Want to make regular payments to a marketing firm according to the value of the product they market? FNFTs can do that too. Want to create a multimillion-dollar covered call option? You guessed it – FNFTs have that solved. Just as the art NFT has been a blank canvas for artists, FNFTs give financial innovators carte-blanche for creation.
For too long the financial markets have held a monopoly on financial innovation. Revest is giving users the chance to move from being passive consumers to active innovators. If blockchain is about ownership, FNFTs are about value creation. Users wrap their assets using an intuitive UI and decide what unlocking features they require. These features can stipulate the time, value, or arbitrary criteria.
Users can set multiple unlocks and allow for asset deposits as with a savings account. The time criteria can be extensible; the value criteria can relate to another asset or combination; the arbitrary criteria can refer to multiple parties or even too smart contracts, all giving the FNFT limitless capabilities when it comes to customization.
The asset locked is not restricted either, allowing fungible cryptocurrency tokens, NFTs or even other FNFTs to be wrapped. In short, Revest has just replaced your industry with 1000 lines of Solidity code.

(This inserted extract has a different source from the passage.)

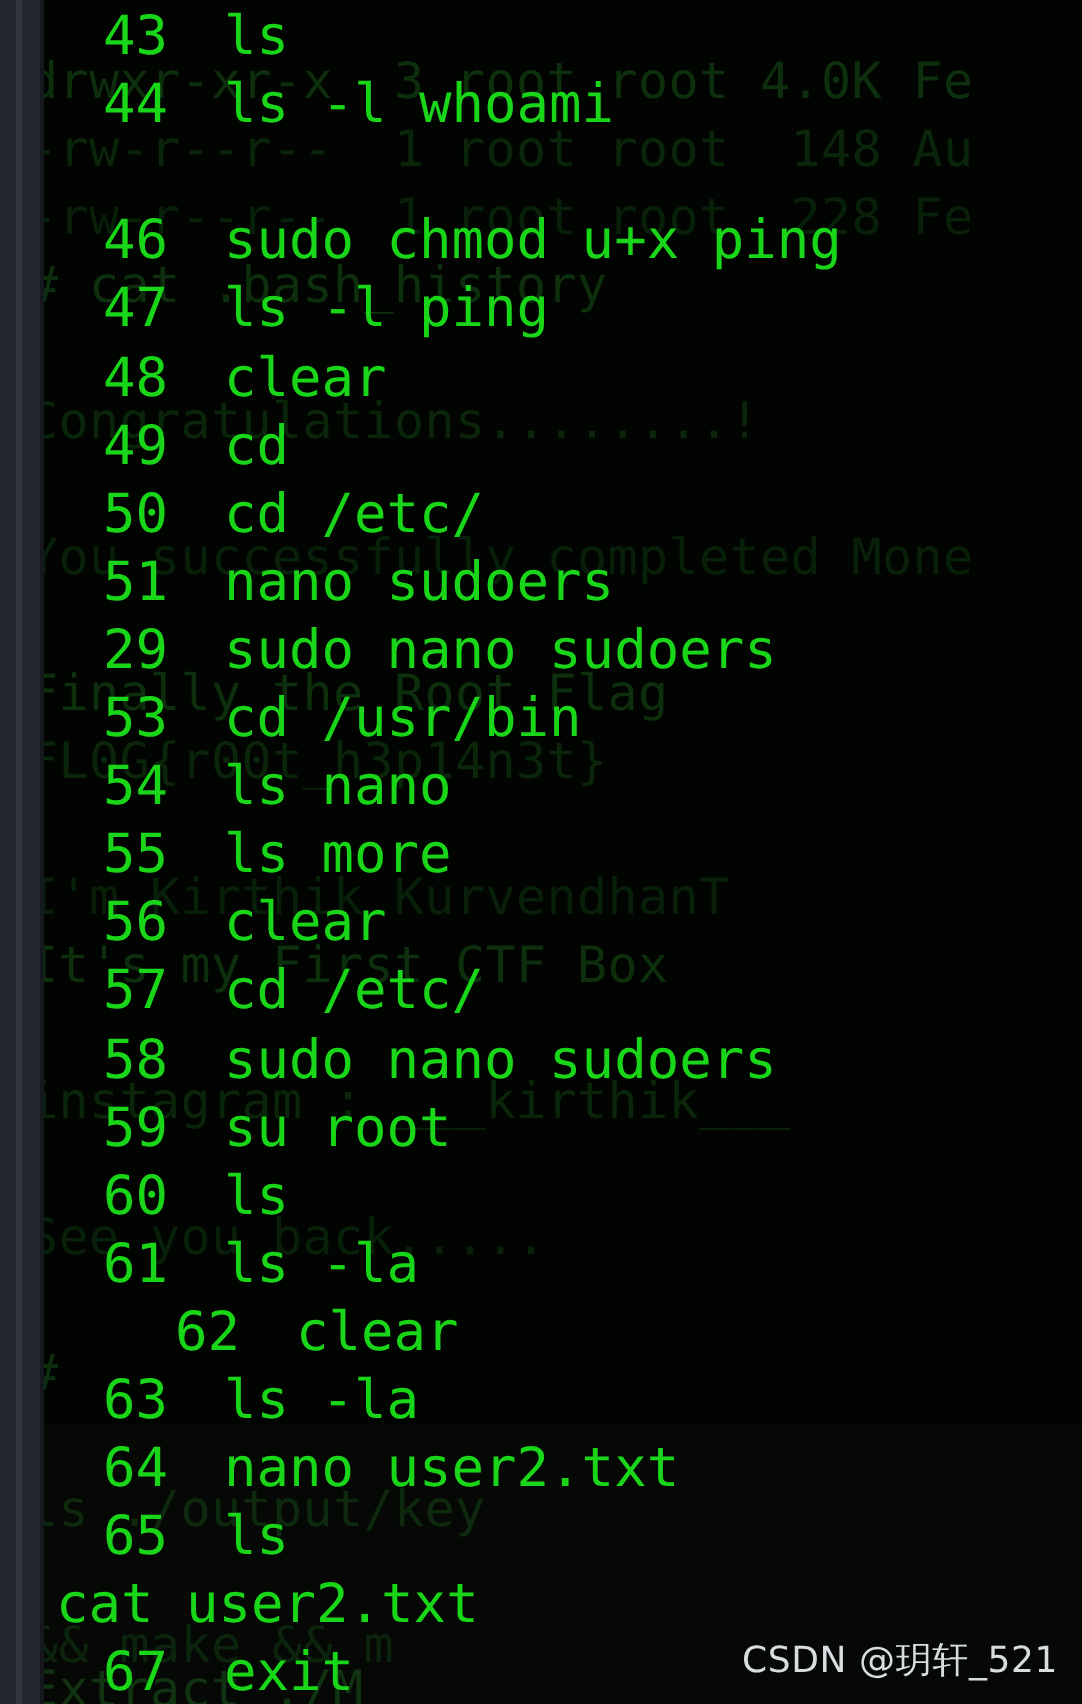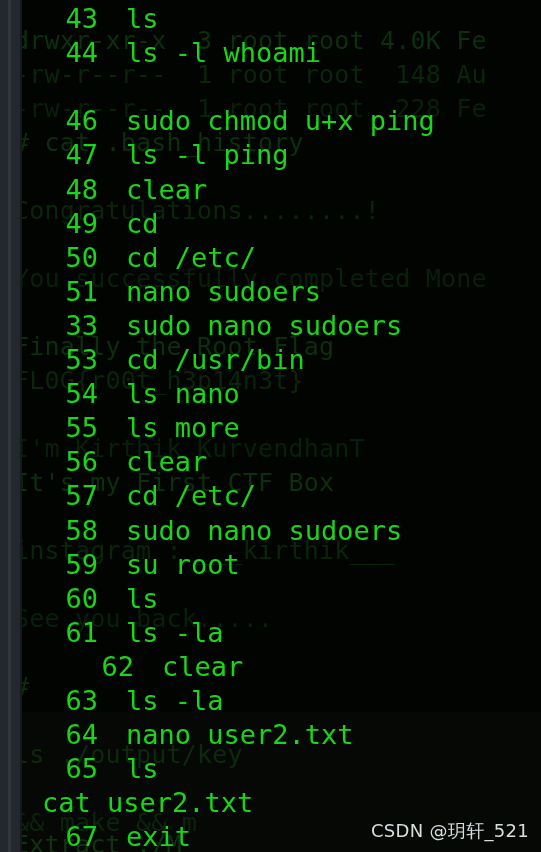"43" #fg-layer { left: 14px -> 0 }
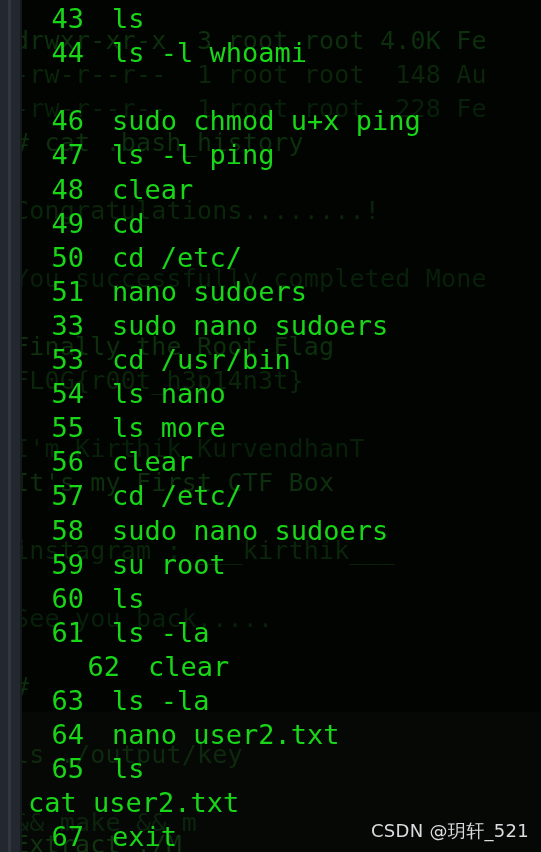"33" span.hist-num { text: 33 -> 29 }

A flagship claim of the FNFT is that ownership can be transferred without directly affecting the value of a contained asset, in comparison to when the unwrapped asset is bought and sold on the open market.
The Revest team sees this initially being adopted by the innovation-hungry cryptocurrency start-ups, where problems such as token release schedules and treasury management have been particular pain points.
With FNFTs, token release schedules may be managed by criteria of time or linked to token value to mitigate heavy sell pressure. Crucially though, locked tokens may be traded through the trading of the FNFT itself, allowing early investors in start-ups to maintain liquid positions without affecting the communities they invest with.
This is just the start. When a new technology is born, there is a bloom of innovation in every direction. The first big hit for the NFT has been art, but now NFTs have grown beyond their artistic beginnings. The NFT has grown up.